* [PATCH] Handle TYPE_OVERFLOW_UNDEFINED vectorized BB reductions
@ 2023-08-15 13:36 Richard Biener
0 siblings, 0 replies; 2+ messages in thread
From: Richard Biener @ 2023-08-15 13:36 UTC (permalink / raw)
To: gcc-patches; +Cc: richard.sandiford
The following changes the gate to perform vectorization of BB reductions
to use needs_fold_left_reduction_p which in turn requires handling
TYPE_OVERFLOW_UNDEFINED types in the epilogue code generation by
promoting any operations generated there to use unsigned arithmetic.
The following does this, there's currently only v16qi where x86
supports a .REDUC_PLUS reduction for integral modes so I had to
add a x86 specific testcase using GIMPLE IL.
Bootstrap and regtest ongoing on x86_64-unknown-linux-gnu.
The next plan is to remove the restriction to .REDUC_PLUS, factoring
out some of the general non-ifn way of doing a reduction epilog
from loop reduction handling.
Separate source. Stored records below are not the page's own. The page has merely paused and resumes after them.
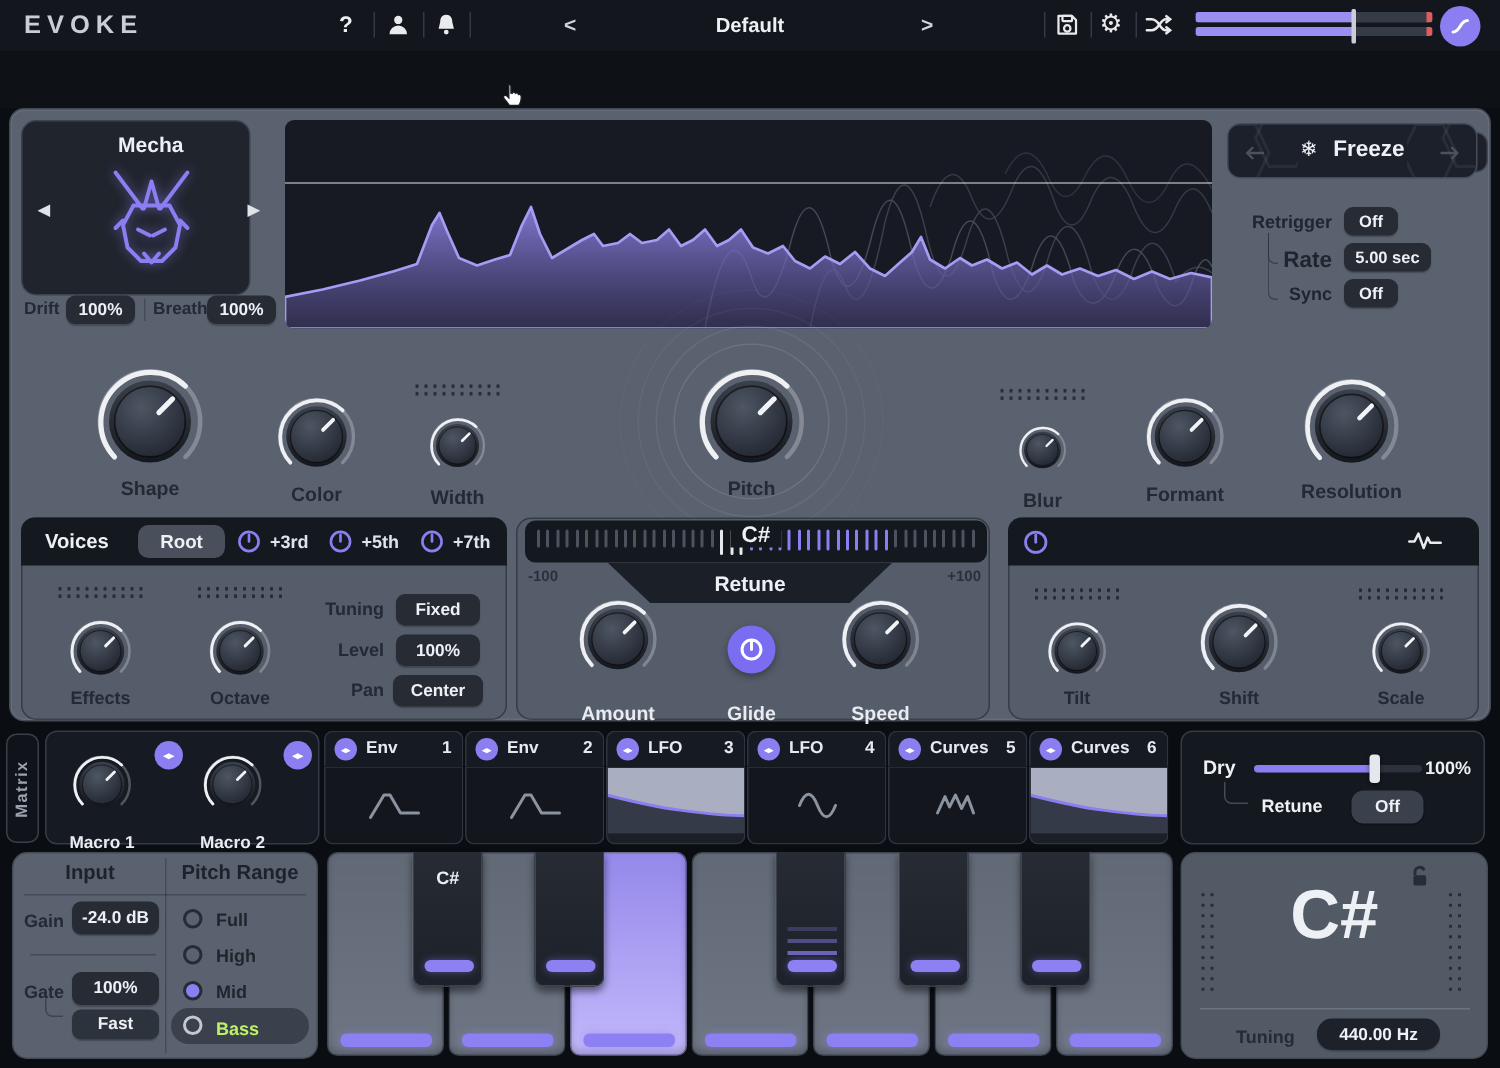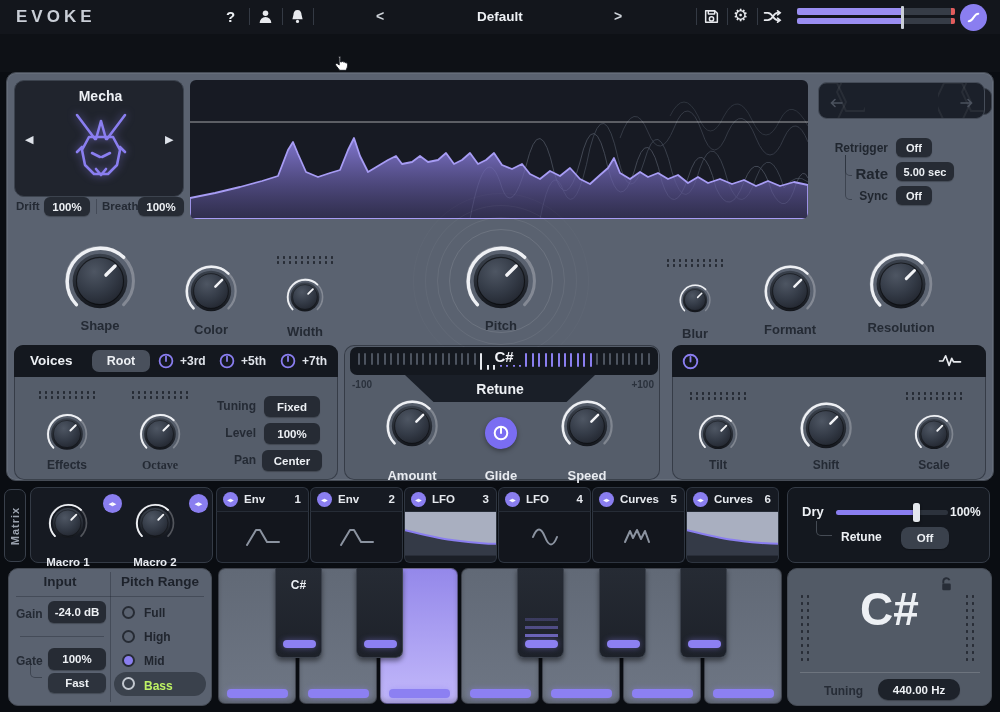"Mecha" .card { width: 170px -> 153px }
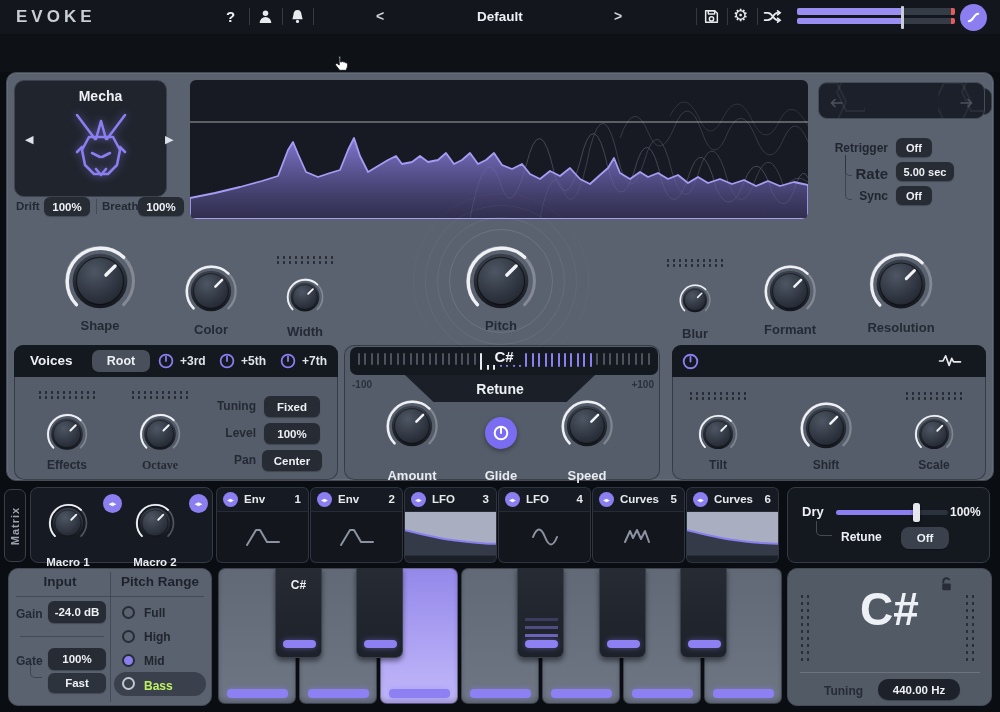"❄ Freeze" div.abs { html: none -> <div> <span>❄</span> <span>Freeze</span> </div> }
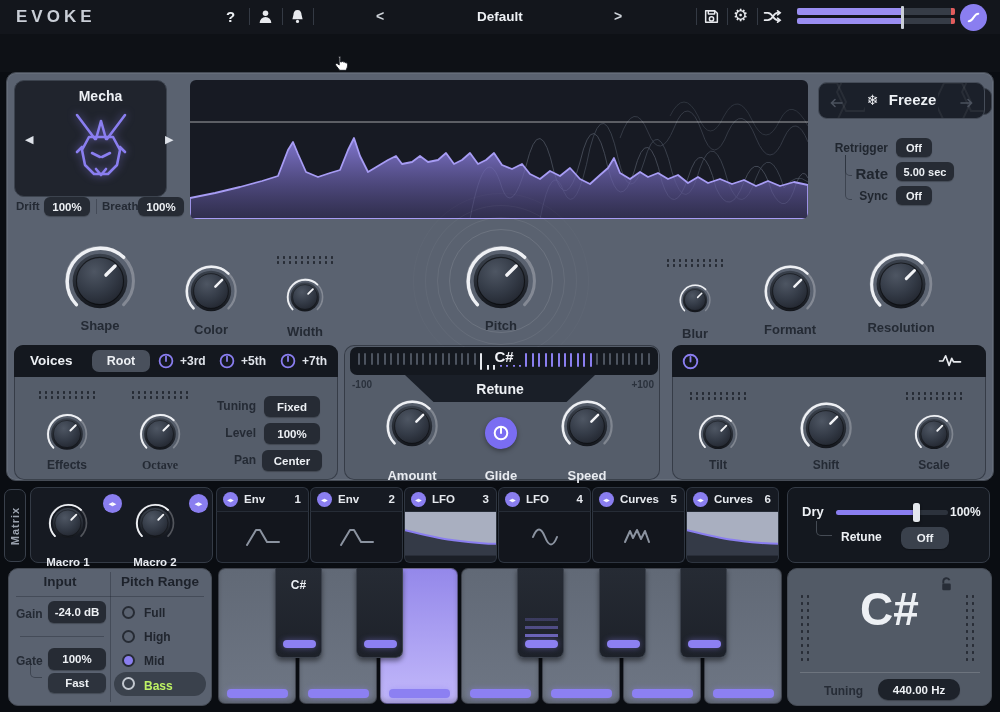"Octave" div.klabel { font-family: Liberation Serif, serif -> none }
I had a stab at doing in-order
reductions already but then those are really too similar to
having general SLP discovery from N scalar defs (and then replacing
those with extracts), at least since there's no
fold_left_plus that doesn't add to an existing scalar I can't
seem to easily just handle that case, possibly discovering
{ x_0, x_1, ..., x_n-1 }, extracting x_0, shifting the vector
to { x_1, ..., x_n-1, <undef> } and using mask_fold_left_plus
with accumulating to x_0 and the <undef> element masked would do.
But I'm not sure that's worth the trouble?
In principle with generic N scalar defs we could do a forward
discovery from grouped loads and see where that goes (and of
course handle in-order reductions that way).
* tree-vect-slp.cc (vect_slp_check_for_roots): Use
!needs_fold_left_reduction_p to decide whether we can
handle the reduction with association.
(vectorize_slp_instance_root_stmt): For TYPE_OVERFLOW_UNDEFINED
reductions perform all arithmetic in an unsigned type.
* gcc.target/i386/vect-reduc-2.c: New testcase.
---
gcc/testsuite/gcc.target/i386/vect-reduc-2.c | 77 ++++++++++++++++++++
gcc/tree-vect-slp.cc | 44 +++++++----
2 files changed, 107 insertions(+), 14 deletions(-)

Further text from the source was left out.